From Neyroud to Zero
If the Neyroud Report has passed you by, cast your eye over it here. Peter Neyroud thinks that police officers should qualify via a foundation degree, paid for by themselves whilst serving as Special Constables, before joining the "profession" of constable, which by the way would include an annual fee for the privilege of being allowed to practice.
Word is that David Cameron rather likes this idea, and is pushing for it to be adopted, although right now it's just a rather expensive report concluding that a rather expensive total re-hash of the police is just what we need in these beleaguered times.
I haven't had time to read the recommendations, and probably never will. I'm too busy trying to resource Blandmore, gee up my team of morale-busted, world-weary PCs, and work out whether I really will be better off next year, as Tom Winsor would have me believe, or worse off, as my A-Level in Maths insists.

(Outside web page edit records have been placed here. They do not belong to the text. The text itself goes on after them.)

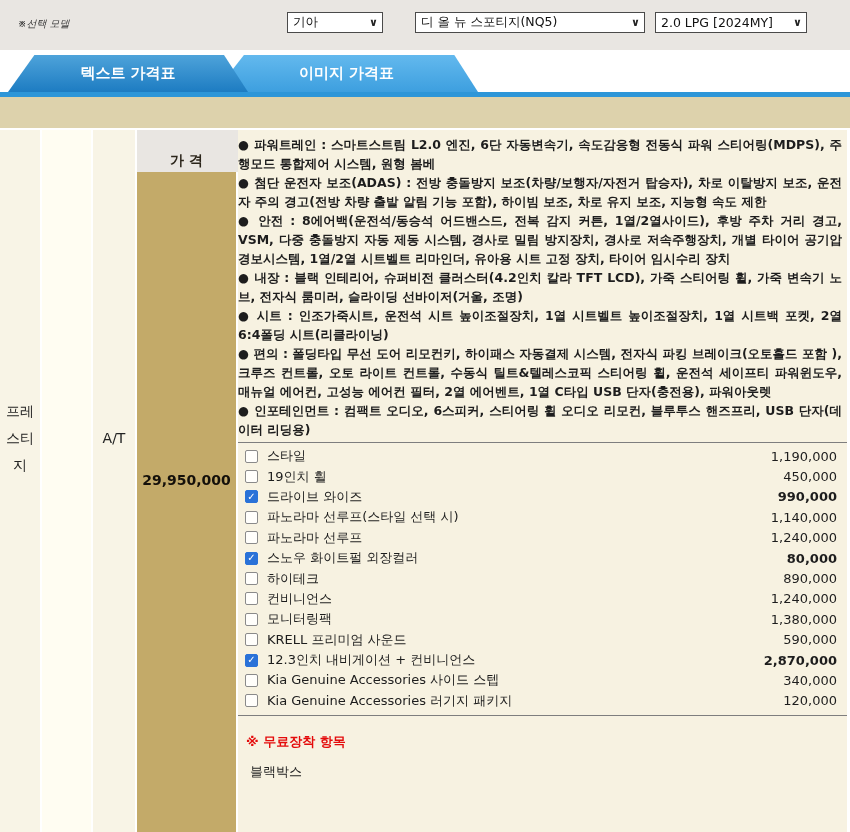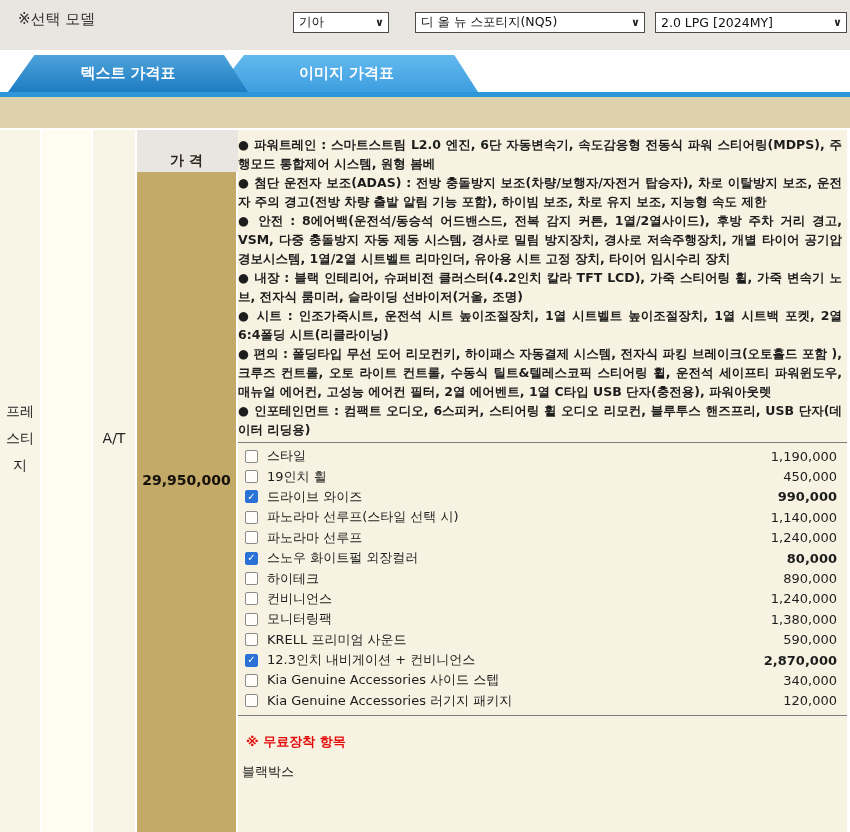"※선택 모델" .topbar-label { font-size: 15px -> 10px; font-style: none -> italic; top: 10px -> 17px }
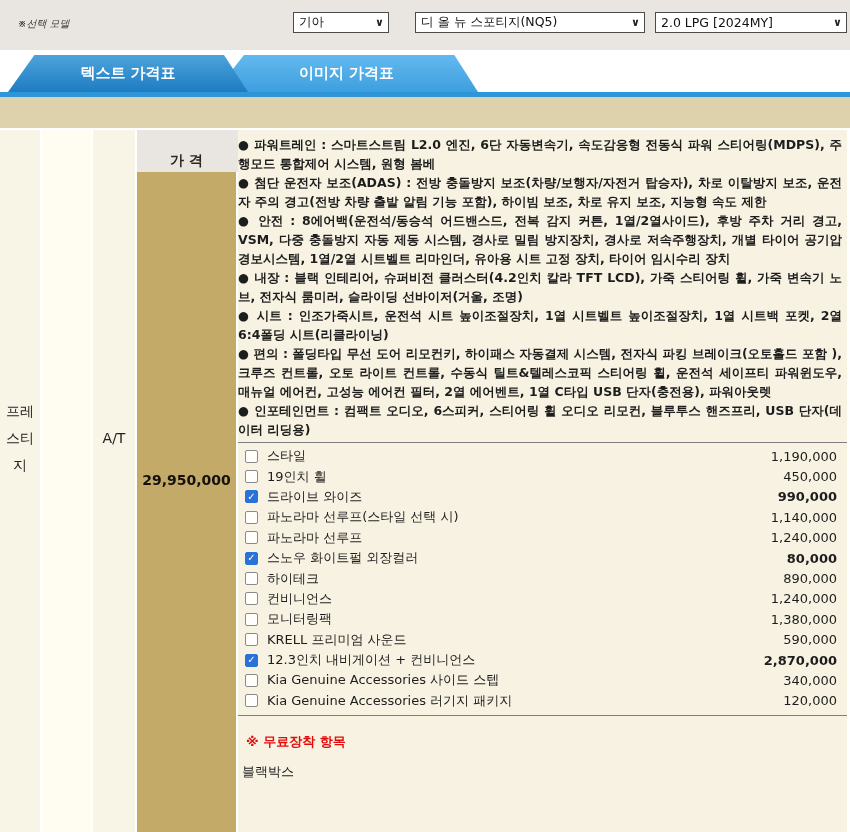"기아" .sel-brand { left: 293px -> 287px }
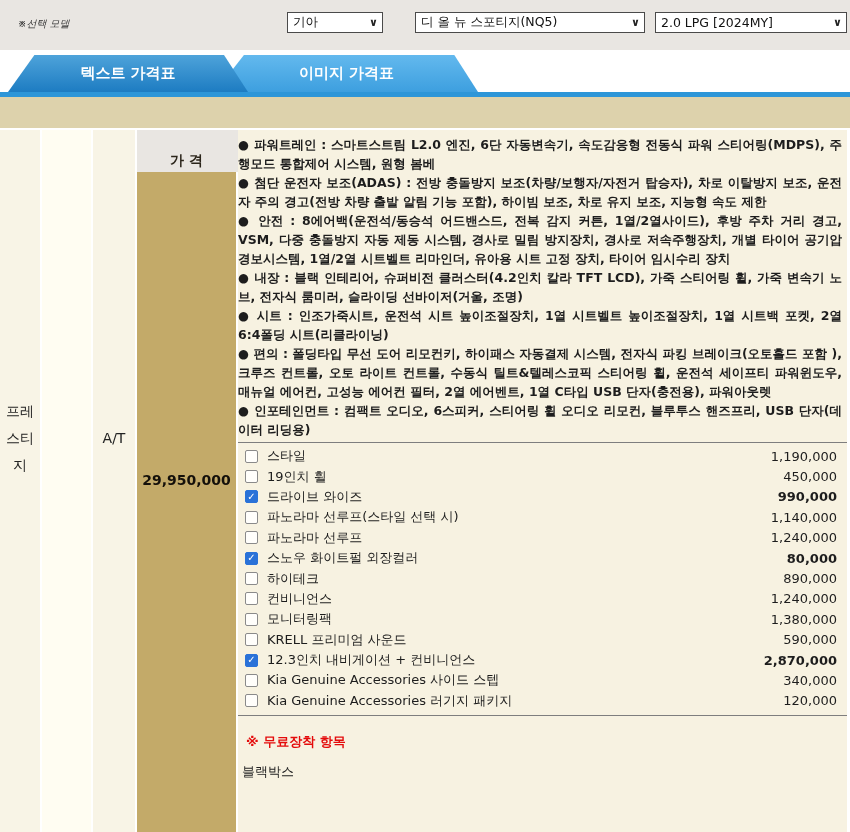"2.0 LPG [2024MY]" .sel-trim { width: 192px -> 152px }
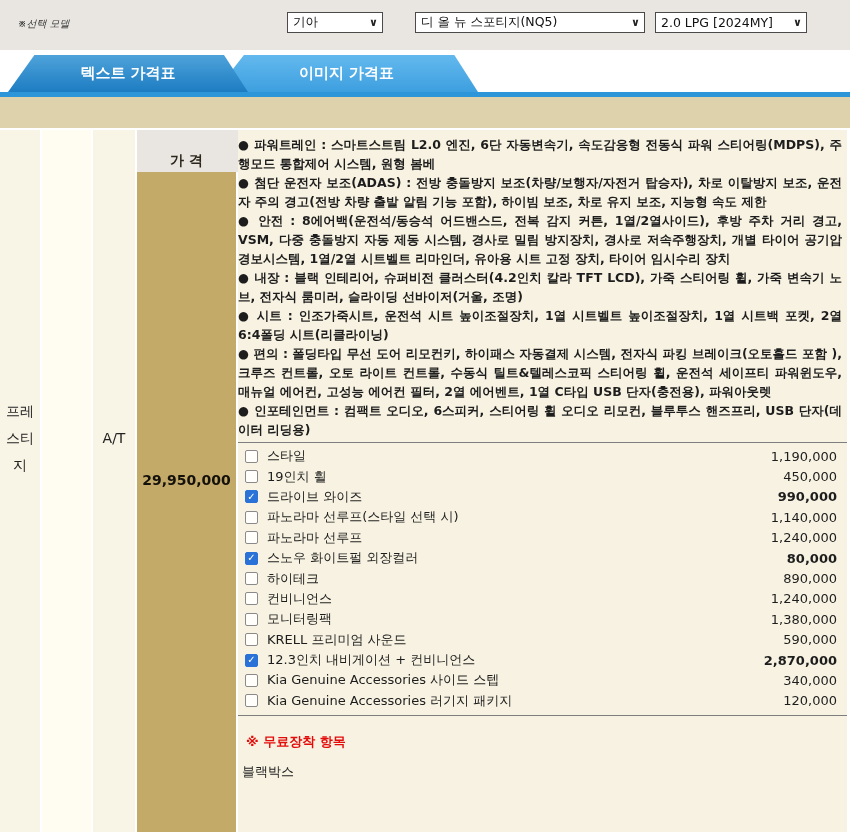"블랙박스" .free-item { padding-left: 4px -> 12px }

Like many other forces, Blandshire Constabulary has decided that now is a good time to totally renovate its structure, and is hanging the changes on the banner of budget cuts, when the truth is they were dreamt up some years ago when a new Chief Constable took over. In actual fact we had quite a cost-effective structure until Monday, with most of the wastage seemingly originating at HQ. Now HQ has expanded its bureaucracy, and on area money is being hurled in all directions as superintendents play tug-of-war with the best sergeants, inspectors and panda cars, all wanting them for their own brand new empires.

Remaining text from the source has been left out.